+++ Task material
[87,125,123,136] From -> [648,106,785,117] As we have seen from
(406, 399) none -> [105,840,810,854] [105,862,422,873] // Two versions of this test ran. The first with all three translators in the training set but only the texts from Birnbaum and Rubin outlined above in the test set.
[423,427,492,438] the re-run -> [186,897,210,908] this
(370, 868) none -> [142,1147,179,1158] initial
++++++
+++ Task material
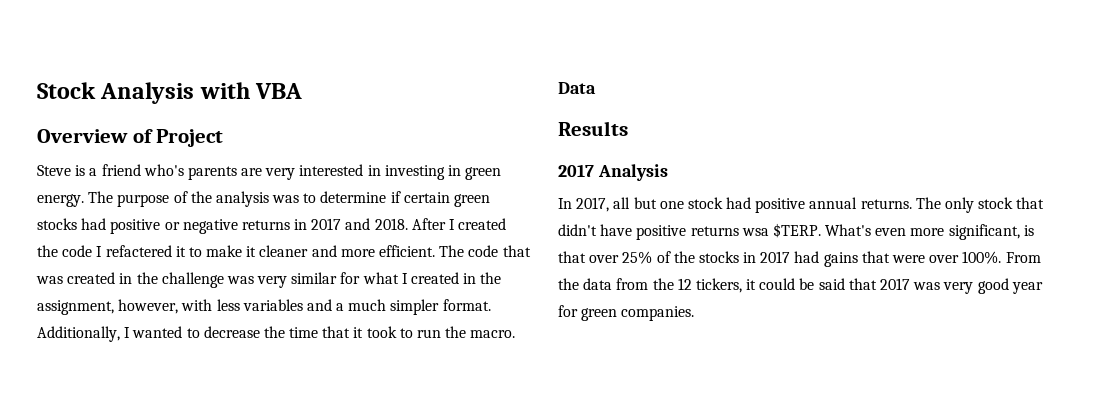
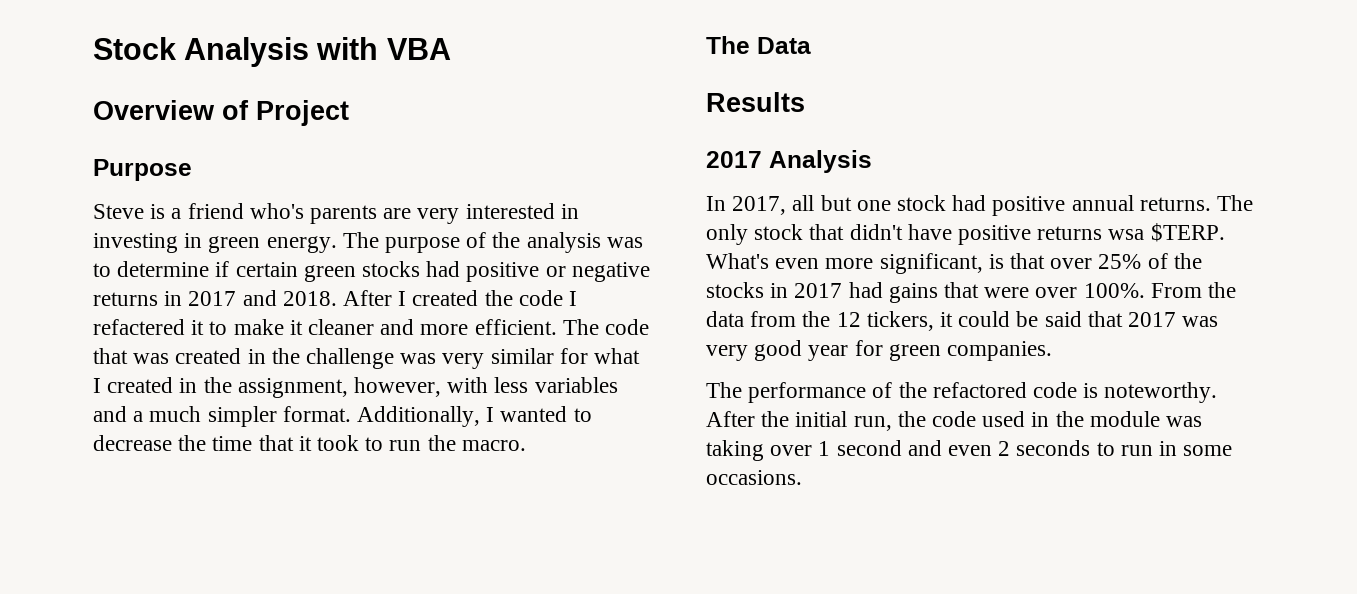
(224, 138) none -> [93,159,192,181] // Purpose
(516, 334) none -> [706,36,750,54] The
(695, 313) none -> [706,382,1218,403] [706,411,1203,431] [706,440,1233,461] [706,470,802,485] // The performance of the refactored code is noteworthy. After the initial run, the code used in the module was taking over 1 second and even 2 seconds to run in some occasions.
++++++
▶ _Work to complete_
Above are the records; from them, give again exactly the lines from the one containing "[87,125,123,136] From ->" to the one containing "(370, 868) none", both lines included, and nothing more.

▶ _Written response_
[87,125,123,136] From -> [648,106,785,117] As we have seen from
(406, 399) none -> [105,840,810,854] [105,862,422,873] // Two versions of this test ran. The first with all three translators in the training set but only the texts from Birnbaum and Rubin outlined above in the test set.
[423,427,492,438] the re-run -> [186,897,210,908] this
(370, 868) none -> [142,1147,179,1158] initial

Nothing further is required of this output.